- DIRECTIONS FOR THIS TASK -
Scan the entries below for the word "none" and copy every line in which it occurs.

- DATA SUPPLIED -
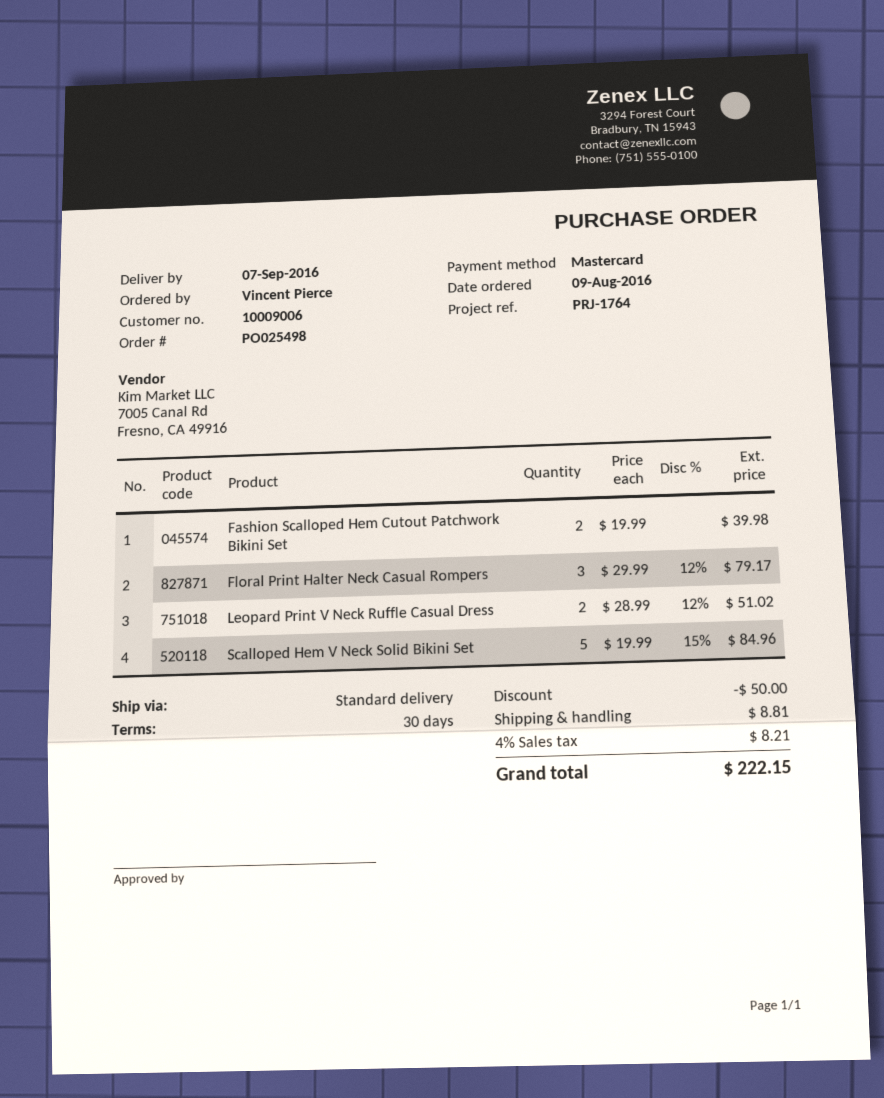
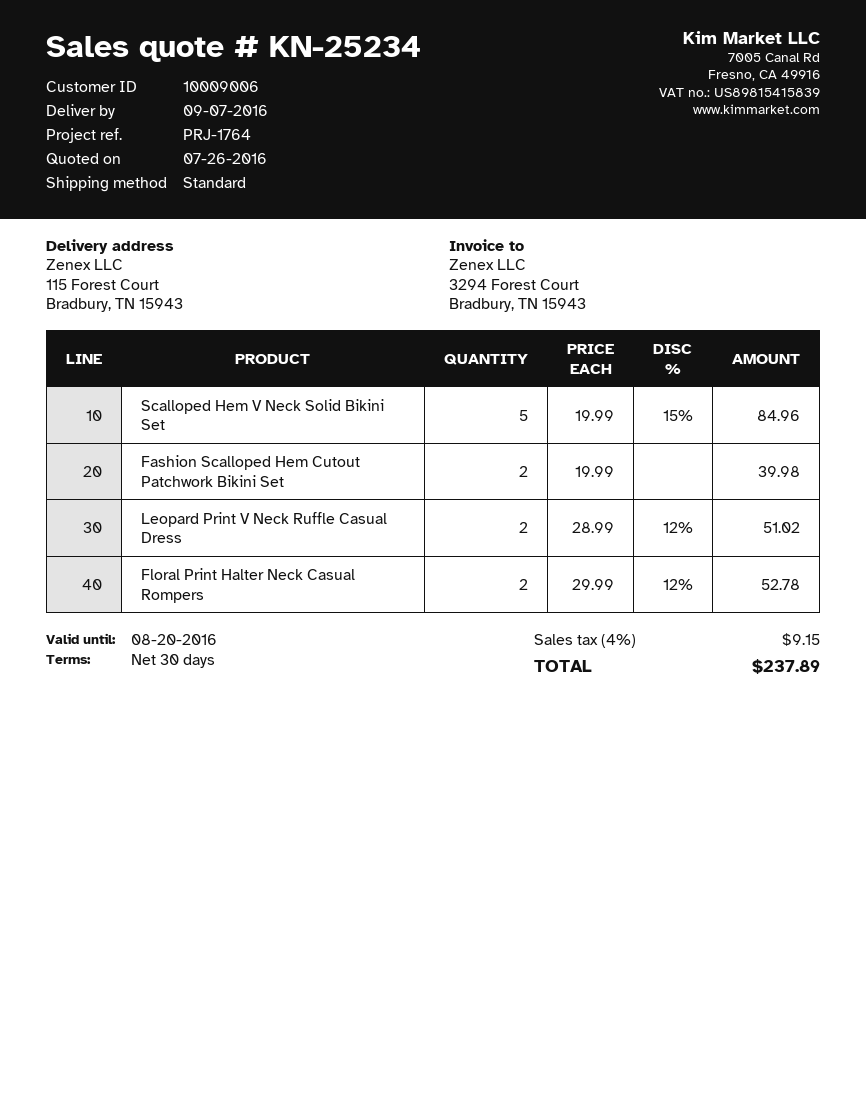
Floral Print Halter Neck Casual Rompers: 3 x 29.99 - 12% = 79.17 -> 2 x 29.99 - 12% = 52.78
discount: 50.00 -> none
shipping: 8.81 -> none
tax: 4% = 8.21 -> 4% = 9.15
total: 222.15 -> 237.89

- EXERCISE ANSWER -
discount: 50.00 -> none
shipping: 8.81 -> none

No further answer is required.